## Assignment
Retype the full set of data, character for character.

## Records provided
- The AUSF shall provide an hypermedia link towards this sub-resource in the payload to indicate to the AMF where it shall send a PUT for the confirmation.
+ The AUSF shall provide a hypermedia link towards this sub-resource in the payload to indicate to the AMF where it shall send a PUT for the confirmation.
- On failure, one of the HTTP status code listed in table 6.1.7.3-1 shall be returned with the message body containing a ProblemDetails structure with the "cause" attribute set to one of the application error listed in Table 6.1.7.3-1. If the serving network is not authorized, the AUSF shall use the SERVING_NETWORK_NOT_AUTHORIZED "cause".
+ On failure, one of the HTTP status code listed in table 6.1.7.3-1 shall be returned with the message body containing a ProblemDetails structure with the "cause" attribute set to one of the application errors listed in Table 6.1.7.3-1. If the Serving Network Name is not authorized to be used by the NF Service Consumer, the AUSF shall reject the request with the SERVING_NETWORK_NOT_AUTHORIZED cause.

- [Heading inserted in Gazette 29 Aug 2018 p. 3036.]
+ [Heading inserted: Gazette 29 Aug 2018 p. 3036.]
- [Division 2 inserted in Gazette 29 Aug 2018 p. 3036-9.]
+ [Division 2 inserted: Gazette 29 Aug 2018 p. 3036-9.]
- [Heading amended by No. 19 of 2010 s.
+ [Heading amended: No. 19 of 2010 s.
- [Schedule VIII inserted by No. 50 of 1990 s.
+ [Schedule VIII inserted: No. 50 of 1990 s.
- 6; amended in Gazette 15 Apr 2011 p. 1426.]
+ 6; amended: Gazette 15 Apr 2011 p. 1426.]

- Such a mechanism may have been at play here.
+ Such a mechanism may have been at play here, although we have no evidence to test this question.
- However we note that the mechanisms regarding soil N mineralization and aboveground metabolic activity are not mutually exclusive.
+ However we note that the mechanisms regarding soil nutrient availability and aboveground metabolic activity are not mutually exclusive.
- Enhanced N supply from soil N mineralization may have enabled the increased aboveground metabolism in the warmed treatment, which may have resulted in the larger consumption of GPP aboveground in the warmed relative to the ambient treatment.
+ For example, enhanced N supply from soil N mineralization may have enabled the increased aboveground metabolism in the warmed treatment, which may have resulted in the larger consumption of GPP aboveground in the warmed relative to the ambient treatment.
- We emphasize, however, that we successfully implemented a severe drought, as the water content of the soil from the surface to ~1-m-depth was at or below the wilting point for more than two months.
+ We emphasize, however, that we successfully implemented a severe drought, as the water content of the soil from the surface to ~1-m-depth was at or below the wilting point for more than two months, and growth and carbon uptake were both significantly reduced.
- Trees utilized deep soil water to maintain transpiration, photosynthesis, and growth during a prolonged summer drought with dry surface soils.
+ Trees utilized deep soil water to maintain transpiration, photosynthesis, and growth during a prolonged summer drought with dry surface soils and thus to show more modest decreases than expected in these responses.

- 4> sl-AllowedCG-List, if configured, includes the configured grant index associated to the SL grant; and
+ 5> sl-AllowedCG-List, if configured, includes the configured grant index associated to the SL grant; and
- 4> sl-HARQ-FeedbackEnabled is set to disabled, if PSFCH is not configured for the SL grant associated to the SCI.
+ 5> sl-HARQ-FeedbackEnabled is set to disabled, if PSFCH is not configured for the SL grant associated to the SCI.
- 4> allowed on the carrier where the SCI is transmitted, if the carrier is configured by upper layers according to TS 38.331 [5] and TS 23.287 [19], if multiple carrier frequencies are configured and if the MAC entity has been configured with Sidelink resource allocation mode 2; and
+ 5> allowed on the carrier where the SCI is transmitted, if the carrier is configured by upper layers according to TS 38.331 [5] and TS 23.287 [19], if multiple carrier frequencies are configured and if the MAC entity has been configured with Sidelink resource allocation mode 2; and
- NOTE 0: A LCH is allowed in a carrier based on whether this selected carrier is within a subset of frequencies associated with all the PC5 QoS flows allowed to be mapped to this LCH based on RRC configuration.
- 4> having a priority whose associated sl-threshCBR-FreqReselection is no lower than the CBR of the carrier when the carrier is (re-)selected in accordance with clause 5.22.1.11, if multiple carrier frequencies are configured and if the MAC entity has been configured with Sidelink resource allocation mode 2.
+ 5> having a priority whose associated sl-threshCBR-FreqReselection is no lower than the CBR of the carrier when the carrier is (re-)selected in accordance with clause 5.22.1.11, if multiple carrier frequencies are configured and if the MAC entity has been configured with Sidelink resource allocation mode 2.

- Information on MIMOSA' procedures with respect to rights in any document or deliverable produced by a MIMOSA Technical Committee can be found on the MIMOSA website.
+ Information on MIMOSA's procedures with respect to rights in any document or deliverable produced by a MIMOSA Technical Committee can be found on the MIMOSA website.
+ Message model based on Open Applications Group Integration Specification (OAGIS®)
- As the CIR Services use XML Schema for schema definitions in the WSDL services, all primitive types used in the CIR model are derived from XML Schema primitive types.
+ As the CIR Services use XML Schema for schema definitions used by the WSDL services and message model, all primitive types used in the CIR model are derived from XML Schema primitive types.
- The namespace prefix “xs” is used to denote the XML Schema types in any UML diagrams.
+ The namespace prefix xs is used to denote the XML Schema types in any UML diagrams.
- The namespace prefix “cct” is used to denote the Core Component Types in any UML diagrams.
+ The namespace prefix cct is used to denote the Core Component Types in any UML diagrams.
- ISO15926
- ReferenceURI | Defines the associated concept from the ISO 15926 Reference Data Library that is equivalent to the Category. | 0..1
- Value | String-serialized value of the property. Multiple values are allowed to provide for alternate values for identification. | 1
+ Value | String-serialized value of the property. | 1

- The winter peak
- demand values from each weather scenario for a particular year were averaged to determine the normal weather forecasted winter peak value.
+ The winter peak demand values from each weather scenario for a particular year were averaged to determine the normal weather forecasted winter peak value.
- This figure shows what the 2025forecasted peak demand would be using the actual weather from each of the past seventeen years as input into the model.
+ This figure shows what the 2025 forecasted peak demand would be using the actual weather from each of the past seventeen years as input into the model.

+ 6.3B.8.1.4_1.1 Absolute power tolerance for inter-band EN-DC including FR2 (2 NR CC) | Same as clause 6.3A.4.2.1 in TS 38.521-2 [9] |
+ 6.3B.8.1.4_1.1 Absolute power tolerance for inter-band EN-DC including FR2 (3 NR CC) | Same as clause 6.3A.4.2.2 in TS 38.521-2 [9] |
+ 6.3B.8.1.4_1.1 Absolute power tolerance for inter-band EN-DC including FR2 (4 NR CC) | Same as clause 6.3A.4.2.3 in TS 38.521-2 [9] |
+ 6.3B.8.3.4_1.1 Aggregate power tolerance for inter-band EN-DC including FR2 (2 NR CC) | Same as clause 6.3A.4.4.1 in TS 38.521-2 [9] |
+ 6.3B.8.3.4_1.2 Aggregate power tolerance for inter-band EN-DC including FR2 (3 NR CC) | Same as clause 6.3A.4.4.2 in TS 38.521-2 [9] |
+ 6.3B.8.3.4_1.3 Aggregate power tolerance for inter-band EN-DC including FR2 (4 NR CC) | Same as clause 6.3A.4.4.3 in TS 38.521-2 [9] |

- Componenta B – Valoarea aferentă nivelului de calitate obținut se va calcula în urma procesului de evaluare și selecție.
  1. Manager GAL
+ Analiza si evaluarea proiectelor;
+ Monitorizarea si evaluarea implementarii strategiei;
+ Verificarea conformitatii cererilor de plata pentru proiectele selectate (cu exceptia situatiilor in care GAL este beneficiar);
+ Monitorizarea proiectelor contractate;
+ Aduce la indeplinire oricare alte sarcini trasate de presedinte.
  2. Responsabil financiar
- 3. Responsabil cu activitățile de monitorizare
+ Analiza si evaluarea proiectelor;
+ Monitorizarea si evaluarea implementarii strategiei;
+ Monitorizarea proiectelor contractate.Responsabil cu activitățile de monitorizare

## Solution to this problem
- The AUSF shall provide an hypermedia link towards this sub-resource in the payload to indicate to the AMF where it shall send a PUT for the confirmation.
+ The AUSF shall provide a hypermedia link towards this sub-resource in the payload to indicate to the AMF where it shall send a PUT for the confirmation.
- On failure, one of the HTTP status code listed in table 6.1.7.3-1 shall be returned with the message body containing a ProblemDetails structure with the "cause" attribute set to one of the application error listed in Table 6.1.7.3-1. If the serving network is not authorized, the AUSF shall use the SERVING_NETWORK_NOT_AUTHORIZED "cause".
+ On failure, one of the HTTP status code listed in table 6.1.7.3-1 shall be returned with the message body containing a ProblemDetails structure with the "cause" attribute set to one of the application errors listed in Table 6.1.7.3-1. If the Serving Network Name is not authorized to be used by the NF Service Consumer, the AUSF shall reject the request with the SERVING_NETWORK_NOT_AUTHORIZED cause.

- [Heading inserted in Gazette 29 Aug 2018 p. 3036.]
+ [Heading inserted: Gazette 29 Aug 2018 p. 3036.]
- [Division 2 inserted in Gazette 29 Aug 2018 p. 3036-9.]
+ [Division 2 inserted: Gazette 29 Aug 2018 p. 3036-9.]
- [Heading amended by No. 19 of 2010 s.
+ [Heading amended: No. 19 of 2010 s.
- [Schedule VIII inserted by No. 50 of 1990 s.
+ [Schedule VIII inserted: No. 50 of 1990 s.
- 6; amended in Gazette 15 Apr 2011 p. 1426.]
+ 6; amended: Gazette 15 Apr 2011 p. 1426.]

- Such a mechanism may have been at play here.
+ Such a mechanism may have been at play here, although we have no evidence to test this question.
- However we note that the mechanisms regarding soil N mineralization and aboveground metabolic activity are not mutually exclusive.
+ However we note that the mechanisms regarding soil nutrient availability and aboveground metabolic activity are not mutually exclusive.
- Enhanced N supply from soil N mineralization may have enabled the increased aboveground metabolism in the warmed treatment, which may have resulted in the larger consumption of GPP aboveground in the warmed relative to the ambient treatment.
+ For example, enhanced N supply from soil N mineralization may have enabled the increased aboveground metabolism in the warmed treatment, which may have resulted in the larger consumption of GPP aboveground in the warmed relative to the ambient treatment.
- We emphasize, however, that we successfully implemented a severe drought, as the water content of the soil from the surface to ~1-m-depth was at or below the wilting point for more than two months.
+ We emphasize, however, that we successfully implemented a severe drought, as the water content of the soil from the surface to ~1-m-depth was at or below the wilting point for more than two months, and growth and carbon uptake were both significantly reduced.
- Trees utilized deep soil water to maintain transpiration, photosynthesis, and growth during a prolonged summer drought with dry surface soils.
+ Trees utilized deep soil water to maintain transpiration, photosynthesis, and growth during a prolonged summer drought with dry surface soils and thus to show more modest decreases than expected in these responses.

- 4> sl-AllowedCG-List, if configured, includes the configured grant index associated to the SL grant; and
+ 5> sl-AllowedCG-List, if configured, includes the configured grant index associated to the SL grant; and
- 4> sl-HARQ-FeedbackEnabled is set to disabled, if PSFCH is not configured for the SL grant associated to the SCI.
+ 5> sl-HARQ-FeedbackEnabled is set to disabled, if PSFCH is not configured for the SL grant associated to the SCI.
- 4> allowed on the carrier where the SCI is transmitted, if the carrier is configured by upper layers according to TS 38.331 [5] and TS 23.287 [19], if multiple carrier frequencies are configured and if the MAC entity has been configured with Sidelink resource allocation mode 2; and
+ 5> allowed on the carrier where the SCI is transmitted, if the carrier is configured by upper layers according to TS 38.331 [5] and TS 23.287 [19], if multiple carrier frequencies are configured and if the MAC entity has been configured with Sidelink resource allocation mode 2; and
- NOTE 0: A LCH is allowed in a carrier based on whether this selected carrier is within a subset of frequencies associated with all the PC5 QoS flows allowed to be mapped to this LCH based on RRC configuration.
- 4> having a priority whose associated sl-threshCBR-FreqReselection is no lower than the CBR of the carrier when the carrier is (re-)selected in accordance with clause 5.22.1.11, if multiple carrier frequencies are configured and if the MAC entity has been configured with Sidelink resource allocation mode 2.
+ 5> having a priority whose associated sl-threshCBR-FreqReselection is no lower than the CBR of the carrier when the carrier is (re-)selected in accordance with clause 5.22.1.11, if multiple carrier frequencies are configured and if the MAC entity has been configured with Sidelink resource allocation mode 2.

- Information on MIMOSA' procedures with respect to rights in any document or deliverable produced by a MIMOSA Technical Committee can be found on the MIMOSA website.
+ Information on MIMOSA's procedures with respect to rights in any document or deliverable produced by a MIMOSA Technical Committee can be found on the MIMOSA website.
+ Message model based on Open Applications Group Integration Specification (OAGIS®)
- As the CIR Services use XML Schema for schema definitions in the WSDL services, all primitive types used in the CIR model are derived from XML Schema primitive types.
+ As the CIR Services use XML Schema for schema definitions used by the WSDL services and message model, all primitive types used in the CIR model are derived from XML Schema primitive types.
- The namespace prefix “xs” is used to denote the XML Schema types in any UML diagrams.
+ The namespace prefix xs is used to denote the XML Schema types in any UML diagrams.
- The namespace prefix “cct” is used to denote the Core Component Types in any UML diagrams.
+ The namespace prefix cct is used to denote the Core Component Types in any UML diagrams.
- ISO15926
- ReferenceURI | Defines the associated concept from the ISO 15926 Reference Data Library that is equivalent to the Category. | 0..1
- Value | String-serialized value of the property. Multiple values are allowed to provide for alternate values for identification. | 1
+ Value | String-serialized value of the property. | 1

- The winter peak
- demand values from each weather scenario for a particular year were averaged to determine the normal weather forecasted winter peak value.
+ The winter peak demand values from each weather scenario for a particular year were averaged to determine the normal weather forecasted winter peak value.
- This figure shows what the 2025forecasted peak demand would be using the actual weather from each of the past seventeen years as input into the model.
+ This figure shows what the 2025 forecasted peak demand would be using the actual weather from each of the past seventeen years as input into the model.

+ 6.3B.8.1.4_1.1 Absolute power tolerance for inter-band EN-DC including FR2 (2 NR CC) | Same as clause 6.3A.4.2.1 in TS 38.521-2 [9] |
+ 6.3B.8.1.4_1.1 Absolute power tolerance for inter-band EN-DC including FR2 (3 NR CC) | Same as clause 6.3A.4.2.2 in TS 38.521-2 [9] |
+ 6.3B.8.1.4_1.1 Absolute power tolerance for inter-band EN-DC including FR2 (4 NR CC) | Same as clause 6.3A.4.2.3 in TS 38.521-2 [9] |
+ 6.3B.8.3.4_1.1 Aggregate power tolerance for inter-band EN-DC including FR2 (2 NR CC) | Same as clause 6.3A.4.4.1 in TS 38.521-2 [9] |
+ 6.3B.8.3.4_1.2 Aggregate power tolerance for inter-band EN-DC including FR2 (3 NR CC) | Same as clause 6.3A.4.4.2 in TS 38.521-2 [9] |
+ 6.3B.8.3.4_1.3 Aggregate power tolerance for inter-band EN-DC including FR2 (4 NR CC) | Same as clause 6.3A.4.4.3 in TS 38.521-2 [9] |

- Componenta B – Valoarea aferentă nivelului de calitate obținut se va calcula în urma procesului de evaluare și selecție.
  1. Manager GAL
+ Analiza si evaluarea proiectelor;
+ Monitorizarea si evaluarea implementarii strategiei;
+ Verificarea conformitatii cererilor de plata pentru proiectele selectate (cu exceptia situatiilor in care GAL este beneficiar);
+ Monitorizarea proiectelor contractate;
+ Aduce la indeplinire oricare alte sarcini trasate de presedinte.
  2. Responsabil financiar
- 3. Responsabil cu activitățile de monitorizare
+ Analiza si evaluarea proiectelor;
+ Monitorizarea si evaluarea implementarii strategiei;
+ Monitorizarea proiectelor contractate.Responsabil cu activitățile de monitorizare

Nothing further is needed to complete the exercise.